(Le Pays 13/09/2011)
Le 19 juillet dernier, l’opposant historique de la Guinée Conakry, aujourd’hui à la tête de son pays, fut victime d’une attaque contre sa résidence privée de Conakry. L’on s’attendait à des enquêtes dont les résultats devraient, en temps normal, être communiqués par la personne habilitée à les livrer, qui n’est pas forcément le chef de l’Etat himself. Mais le président Condé lui-même a décidé de briser le silence. Et il accuse ses voisins immédiats : le Sénégal et la Gambie.
Dans une interview accordée à des médias sénégalais, l’homme fort de Conakry a soutenu que l’attaque qui a failli lui coûter la vie, a été fomentée à Dakar par un landerneau formé de trois grandes figures guinéennes. Il s’agit, à en croire Condé, d’un homme d’affaires proche du général Sékouba Konaté, d’un responsable du parti de l’opposant Cellou Dalein Diallo et d’un ex-secrétaire général à la présidence de Guinée. Mais alors, que reprochent les autorités sénégalaises à Condé au point de vouloir lui arracher son fauteuil d’une manière violente ? Que gagne finalement le Sénégal à déstabiliser la Guinée ? A la vérité, si l’on peut soupçonner Yaya Jammeh de la Gambie d’être en mesure de soutenir des putschistes, d’autant que lui-même est arrivé par un pronunciamiento, l’on ne peut dire la même chose de Abdoulaye Wade.
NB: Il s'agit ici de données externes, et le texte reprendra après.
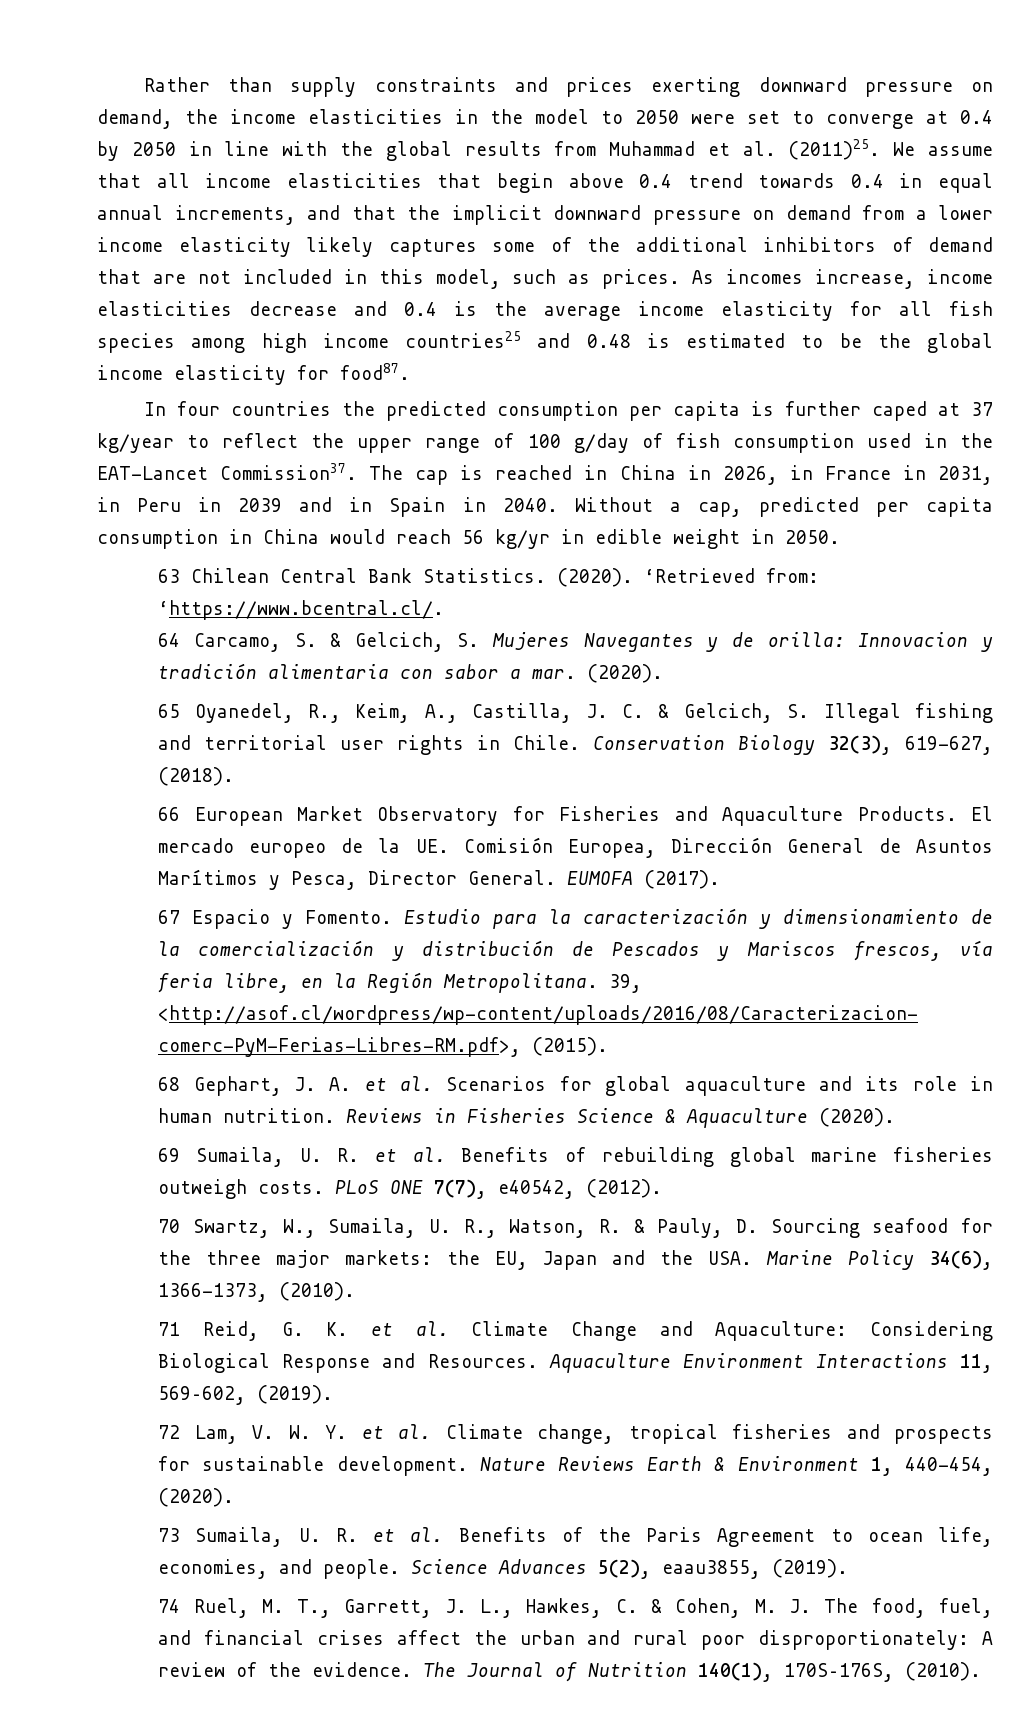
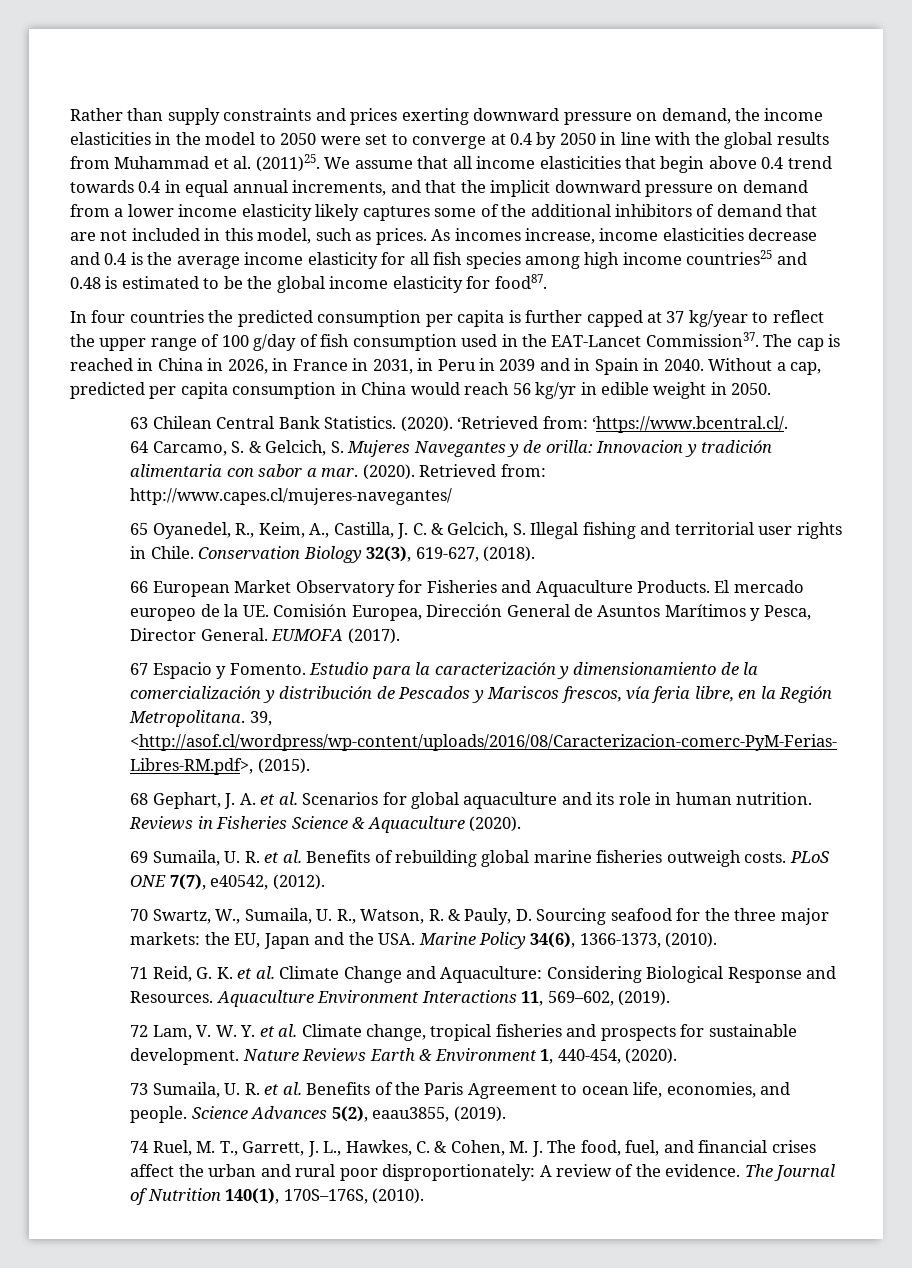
- In four countries the predicted consumption per capita is further caped at 37 kg/year to reflect the upper range of 100 g/day of fish consumption used in the EAT-Lancet Commission37.
+ In four countries the predicted consumption per capita is further capped at 37 kg/year to reflect the upper range of 100 g/day of fish consumption used in the EAT-Lancet Commission37.
+ Retrieved from: http://www.capes.cl/mujeres-navegantes/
Quoiqu’on reproche à l’homme bien des choses. Ce dernier est d’ailleurs l’un des présidents africains qui s’est employé activement à la résolution des différentes crises consécutives à la mort de Lansana Conté. Son pays, de par le passé, s’est montré hospitalier à de nombreux Guinéens. Pour preuve, l’auteur du célèbre roman africain, l’Enfant noir, Camara Laye, y a passé un bon moment de sa vie, fuyant le régime dictatorial de Sékou Touré. Alpha Condé, en faisant de telles déclarations péremptoires, met à mal le bon voisinage construit et consolidé depuis belle lurette par les deux peuples. Il brouille ainsi l’axe Conakry-Dakar en affirmant que les autorités sénégalaises étaient au parfum de ce qui se tramait.
Loin de nous, l’idée de vouloir contester la véracité des déclarations du président guinéen. Seulement, la manière de les faire frise le règlement de comptes. Condé en veut-il, quelque part, à Wade de sourire à la fois à lui et à ses opposants en pérennisant une tradition héritée de ses prédécesseurs ? En attendant que des enquêtes apportent la lumière sur ce complot, il faut espérer que le tout premier président démocratiquement élu de la Guinée n’emboîte pas le pas à ses prédécesseurs, notamment à Sékou Touré et à Lansana Conté, qui voyaient en leurs voisins des diables qui n’avaient d’autres soucis que de déstabiliser leur pouvoir.
Au finish, le professeur Condé risque de consacrer une bonne partie de son mandat aux accessoires, laissant de côté l’essentiel qui est de réconcilier le pays, de redresser son économie sous perfusion par la faute de sa classe politique et de construire un véritable Etat de droit. A l’instar de ces défis immenses, le président guinéen vient de se mettre encore à dos un voisin de taille comme le Sénégal.